## THE TASK:
Scan the data below and report how many lines include the word "discount". Nothing else is wanted.

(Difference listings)
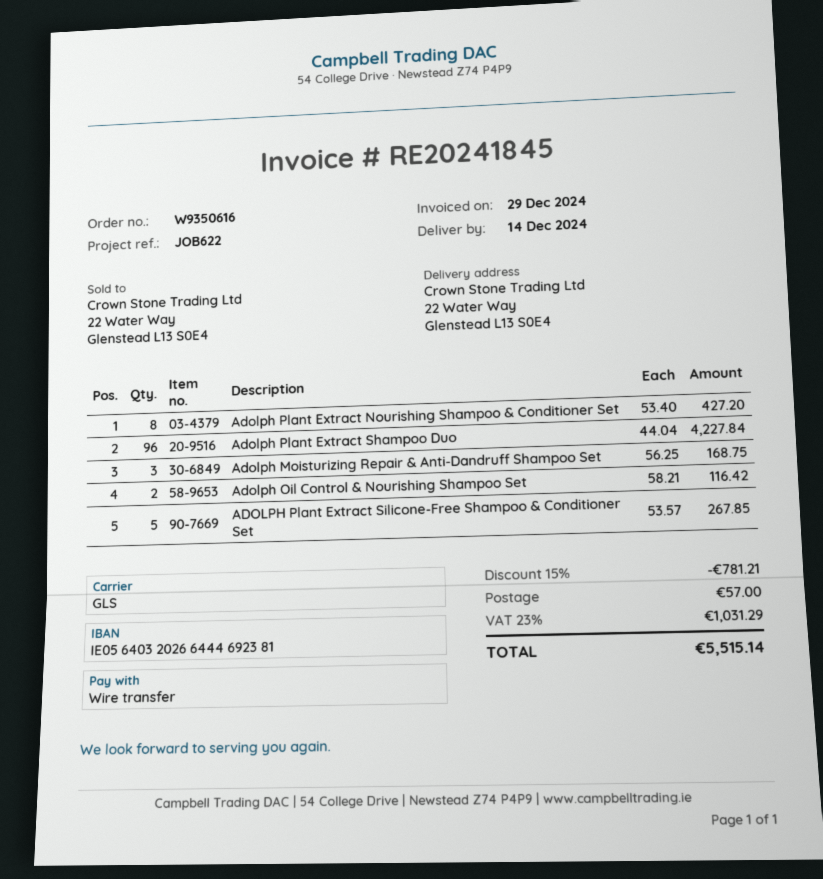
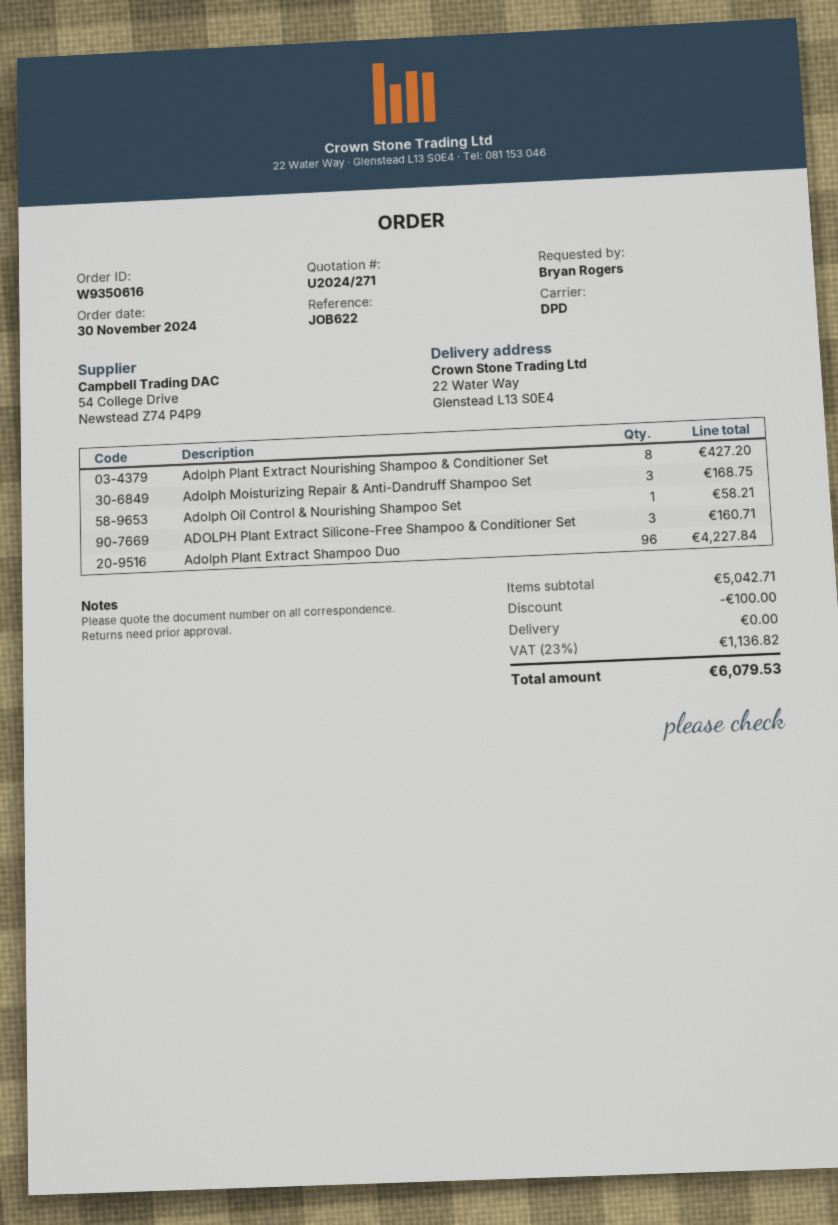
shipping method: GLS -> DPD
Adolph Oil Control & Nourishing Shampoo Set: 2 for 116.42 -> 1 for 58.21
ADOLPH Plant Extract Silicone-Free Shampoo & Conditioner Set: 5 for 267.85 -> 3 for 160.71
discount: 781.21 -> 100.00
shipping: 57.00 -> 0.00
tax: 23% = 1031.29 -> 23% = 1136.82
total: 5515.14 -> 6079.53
--
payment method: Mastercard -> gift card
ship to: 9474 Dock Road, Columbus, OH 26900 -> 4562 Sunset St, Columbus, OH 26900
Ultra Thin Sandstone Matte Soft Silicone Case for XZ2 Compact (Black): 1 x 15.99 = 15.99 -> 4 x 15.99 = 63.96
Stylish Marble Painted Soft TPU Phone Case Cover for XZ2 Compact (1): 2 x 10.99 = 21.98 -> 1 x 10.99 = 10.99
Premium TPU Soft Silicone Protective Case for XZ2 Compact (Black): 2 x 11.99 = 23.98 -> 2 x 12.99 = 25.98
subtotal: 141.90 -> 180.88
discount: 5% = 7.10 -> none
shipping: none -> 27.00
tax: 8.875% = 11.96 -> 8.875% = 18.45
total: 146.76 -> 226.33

## ANSWER SECTION:
2